Rachel Azzopardi travelled to Otjikondo School, Namibia, supported by a Footprinter Grant. The pandemic brought her experience to an abrupt end, sadly. Here she tells how it felt to be rushed home from the Otjikondo we are so fond of, and that Rachel’s grown to love.
This wasn’t the Otjikondo plan!
It was never in my plans to be here, writing my final article, sitting at home, with a messily packed suitcase wide open on my carpet. Four months early.
I find it quite hard to describe the emotional rollercoaster that Katy and I have ensued over the past two weeks. Partly because it makes me want to burst into tears but partly because of how hard it is to comprehend everything that’s happened over the past seven months and the ambivalent emotions I feel when I look back on it.
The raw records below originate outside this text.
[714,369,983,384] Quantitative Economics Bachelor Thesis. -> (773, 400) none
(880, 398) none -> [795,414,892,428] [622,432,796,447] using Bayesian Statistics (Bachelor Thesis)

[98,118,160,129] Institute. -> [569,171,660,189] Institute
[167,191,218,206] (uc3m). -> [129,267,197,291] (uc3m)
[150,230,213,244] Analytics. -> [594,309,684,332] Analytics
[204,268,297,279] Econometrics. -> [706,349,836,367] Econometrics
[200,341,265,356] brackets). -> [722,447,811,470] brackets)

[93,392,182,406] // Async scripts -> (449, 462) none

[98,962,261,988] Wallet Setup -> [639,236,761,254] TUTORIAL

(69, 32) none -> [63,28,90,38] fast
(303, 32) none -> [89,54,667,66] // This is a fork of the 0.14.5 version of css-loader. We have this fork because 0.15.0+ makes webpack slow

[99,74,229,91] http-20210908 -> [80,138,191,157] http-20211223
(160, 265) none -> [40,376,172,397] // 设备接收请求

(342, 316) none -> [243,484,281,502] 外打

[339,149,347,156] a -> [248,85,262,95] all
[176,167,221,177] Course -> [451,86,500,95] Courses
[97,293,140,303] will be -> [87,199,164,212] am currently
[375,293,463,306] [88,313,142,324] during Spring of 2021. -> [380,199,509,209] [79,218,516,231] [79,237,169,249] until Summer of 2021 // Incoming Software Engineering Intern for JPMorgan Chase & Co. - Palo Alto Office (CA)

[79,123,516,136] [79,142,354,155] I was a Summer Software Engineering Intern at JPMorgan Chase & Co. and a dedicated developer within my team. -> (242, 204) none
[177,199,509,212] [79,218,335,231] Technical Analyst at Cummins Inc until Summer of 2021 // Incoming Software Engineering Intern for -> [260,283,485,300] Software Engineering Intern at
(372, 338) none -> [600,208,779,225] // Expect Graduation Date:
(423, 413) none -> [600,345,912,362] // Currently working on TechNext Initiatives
It began sometime around January 2020 when memes and twitter posts started popping into our radar about the so-called coronavirus which had appeared in China and was causing quite a rumble in the media. The severity of the situation only became apparent after several weeks of scrolling through flippant articles and Instagram posts when the virus appeared in Namibia.
COVID arrives in Namibia
A week after, two tourists were tested positive with the virus, Katy and I were sitting outside the dining hall on a Sunday morning, waiting for the children to come out of their hostels. Gilly appeared through the kitchen door and broke the news that the Namibian government had made an urgent closure to all schools and the Easter holidays would be starting the next day. Next thing we knew, Katy and I were helping stuff the children’s final pair of flip flops into their suitcases and hugging them goodnight and a lovely holiday.
Hugs we didn’t expect to be our final ones for a long time had been given that evening and it’s something I’m so happy we took the time to do. The next day, parents hurried in and out of Otjikondo in virus panic, barely stopping to say hello.
A few hours later we were told to pack our bags and leave Otjikondo by that evening. Before Katy and I could fully process, we were on our long journey home. Racing against the chances of the borders locking down and being stuck in Africa for who knows how long. Project Trust worked tirelessly to get us home and managed to work out a route. It would consist of a flight from Windhoek to Zambia, where we would stay a night and then take a flight from Zambia to Ethiopia. We would meet more Project Trust volunteers in the airport and wait amongst the madness of masks, gloves and the occasional boiler suit until our flight to London was called.
Home to lockdown & reflection
Being home was strange, almost unnatural. I never thought it would feel so peculiar to be somewhere that was so familiar. Initially, everything felt odd, but fitting back into family life in Edinburgh was easy to begin.
I used to have very little problem achieving little in the day. But now, it bothers me. I have the urge to get up and go and find it very important to be productive. This is one of the largest benefits I have gained from the past seven months at Otjikondo amongst many others.
But to address the big question. What have you learned from the past months in Namibia? The answer could be so long but the first thing I would say the second term was an extremely different learning experience to the first. In the First term, everything was new and I was learning an abundance of new skills. The second term was an opportunity to refine and develop those skills into sophisticated abilities. All the mistakes I had made in the first term turned into lessons and both Katy and I saw the change in our confidence, organisational skills, planning and teaching abilities, alongside many other capabilities.
The skills we developed from the first term made the second term one hundred times more successful and challenges that seemed almost impossible the term before became easy. I’m just disappointed I couldn’t have finished the last term of our year which certainly would have been the best. Looking back on some of my favourite moments would be, finishing the reorganisation and revamping of the library, green team winning the sports day, choosing a sponsor child, dressing up as Santa to bring presents to the kindergarten, opening shoeboxes from Germany, our nativity play and I could list so many more.
However the times I will reminisce most fondly are the ones where I would just spend casual time with the kids. Reading stories on the school floors, wrapping crickets in paper as presents, falling asleep to Friday TV time. All moments I hope to remember for the rest of my life.
To future volunteers!
Something I would tell future volunteers at Otjikondo is: understand it will be hard work, and there will no doubt be some extremely difficult times. Whether it’s been a week of naughty children, an argument with your partner or a weekend of homesickness, something will get to you at some point. The important thing to understand is to make sure you are looking at the bigger picture. The tough times will only be a small part of your year if you make them that way.
Positivity and Resilience are vital for having a successful year at Otjikondo. Meaning, if something doesn’t go your way, don’t look at it negatively but as a learning experience in which you can grow. Someone who is considering Otjikondo should know, you are the only one who can truly decide how you want your year to pan out. It won’t always be easy but in many ways, the times when you are able to recover from the hard parts will be the best memories of your year. Having to cut my year short really made me glad I made the best of my time in Otjikondo and made me realise how important it is to embrace the moment.